Task item
Please print the entries below exactly, from the line with "antimony precursor salt." through the line with "- Simon J. Reeves", including both of those lines and leaving out all others.

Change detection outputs
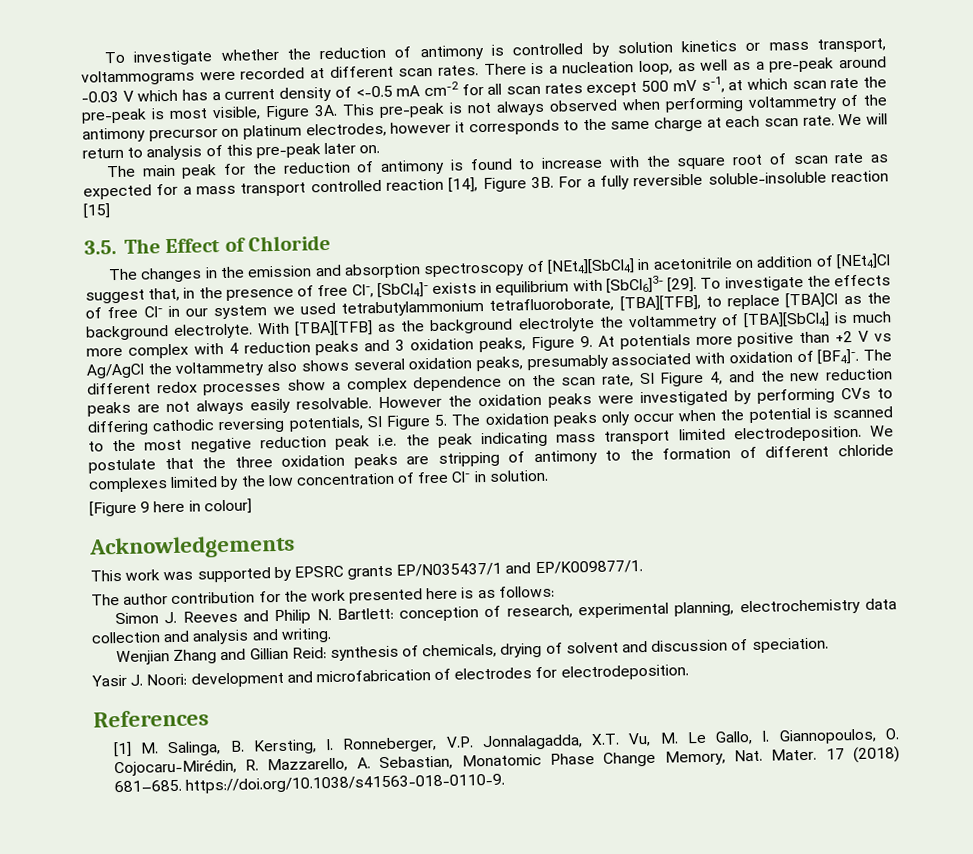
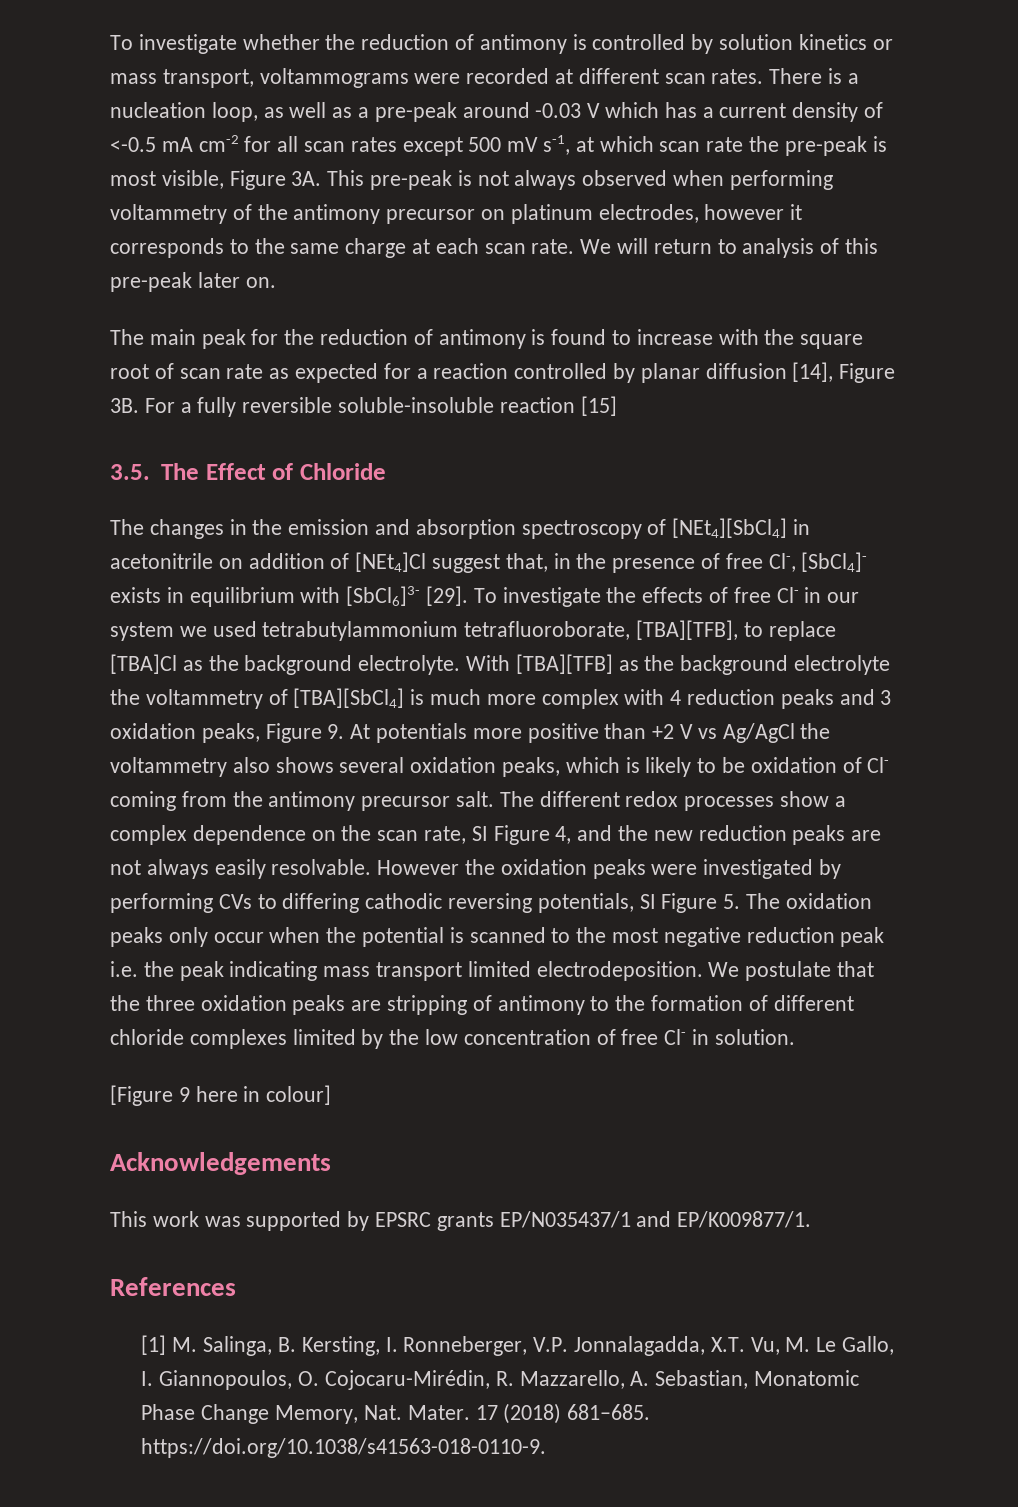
- The main peak for the reduction of antimony is found to increase with the square root of scan rate as expected for a mass transport controlled reaction [14], Figure 3B.
+ The main peak for the reduction of antimony is found to increase with the square root of scan rate as expected for a reaction controlled by planar diffusion [14], Figure 3B.
- With [TBA][TFB] as the background electrolyte the voltammetry of [TBA][SbCl4] is much more complex with 4 reduction peaks and 3 oxidation peaks, Figure 9. At potentials more positive than +2 V vs Ag/AgCl the voltammetry also shows several oxidation peaks, presumably associated with oxidation of [BF4]-.
+ With [TBA][TFB] as the background electrolyte the voltammetry of [TBA][SbCl4] is much more complex with 4 reduction peaks and 3 oxidation peaks, Figure 9. At potentials more positive than +2 V vs Ag/AgCl the voltammetry also shows several oxidation peaks, which is likely to be oxidation of Cl- coming from the antimony precursor salt.
- The author contribution for the work presented here is as follows:
- Simon J. Reeves and Philip N. Bartlett: conception of research, experimental planning, electrochemistry data collection and analysis and writing.
- Wenjian Zhang and Gillian Reid: synthesis of chemicals, drying of solvent and discussion of speciation.
- Yasir J. Noori: development and microfabrication of electrodes for electrodeposition.

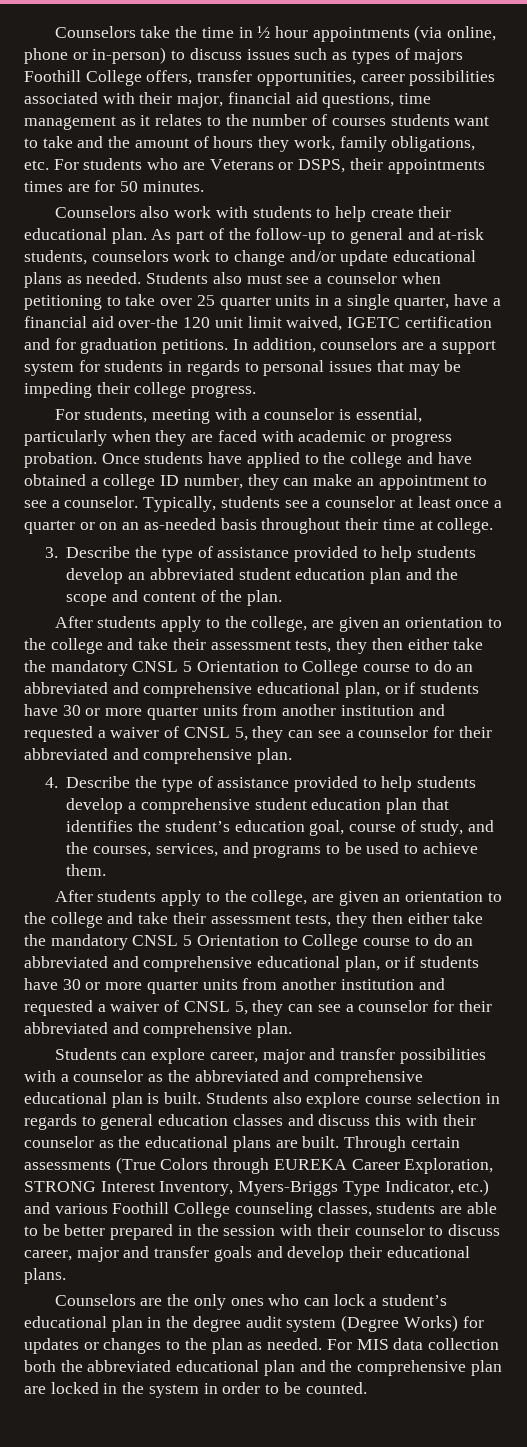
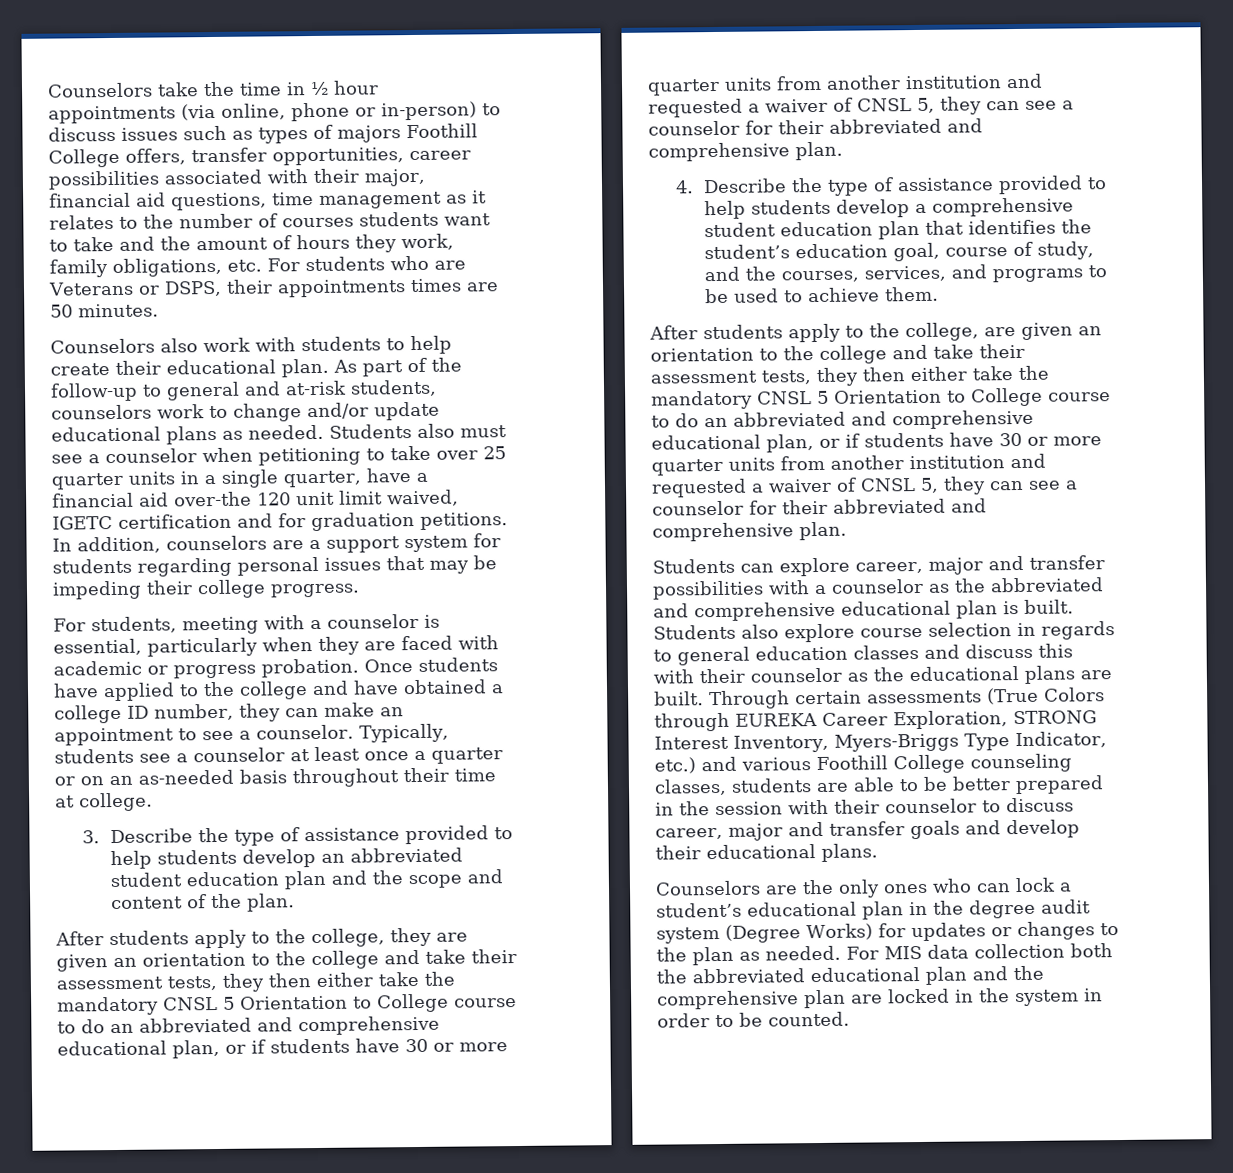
- Counselors take the time in ½ hour appointments (via online, phone or in-person) to discuss issues such as types of majors Foothill College offers, transfer opportunities, career possibilities associated with their major, financial aid questions, time management as it relates to the number of courses students want to take and the amount of hours they work, family obligations, etc. For students who are Veterans or DSPS, their appointments times are for 50 minutes.
+ Counselors take the time in ½ hour appointments (via online, phone or in-person) to discuss issues such as types of majors Foothill College offers, transfer opportunities, career possibilities associated with their major, financial aid questions, time management as it relates to the number of courses students want to take and the amount of hours they work, family obligations, etc. For students who are Veterans or DSPS, their appointments times are 50 minutes.
- In addition, counselors are a support system for students in regards to personal issues that may be impeding their college progress.
+ In addition, counselors are a support system for students regarding personal issues that may be impeding their college progress.
  3. Describe the type of assistance provided to help students develop an abbreviated student education plan and the scope and content of the plan.
- After students apply to the college, are given an orientation to the college and take their assessment tests, they then either take the mandatory CNSL 5 Orientation to College course to do an abbreviated and comprehensive educational plan, or if students have 30 or more quarter units from another institution and requested a waiver of CNSL 5, they can see a counselor for their abbreviated and comprehensive plan.
+ After students apply to the college, they are given an orientation to the college and take their assessment tests, they then either take the mandatory CNSL 5 Orientation to College course to do an abbreviated and comprehensive educational plan, or if students have 30 or more quarter units from another institution and requested a waiver of CNSL 5, they can see a counselor for their abbreviated and comprehensive plan.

Solution
+ With [TBA][TFB] as the background electrolyte the voltammetry of [TBA][SbCl4] is much more complex with 4 reduction peaks and 3 oxidation peaks, Figure 9. At potentials more positive than +2 V vs Ag/AgCl the voltammetry also shows several oxidation peaks, which is likely to be oxidation of Cl- coming from the antimony precursor salt.
- The author contribution for the work presented here is as follows:
- Simon J. Reeves and Philip N. Bartlett: conception of research, experimental planning, electrochemistry data collection and analysis and writing.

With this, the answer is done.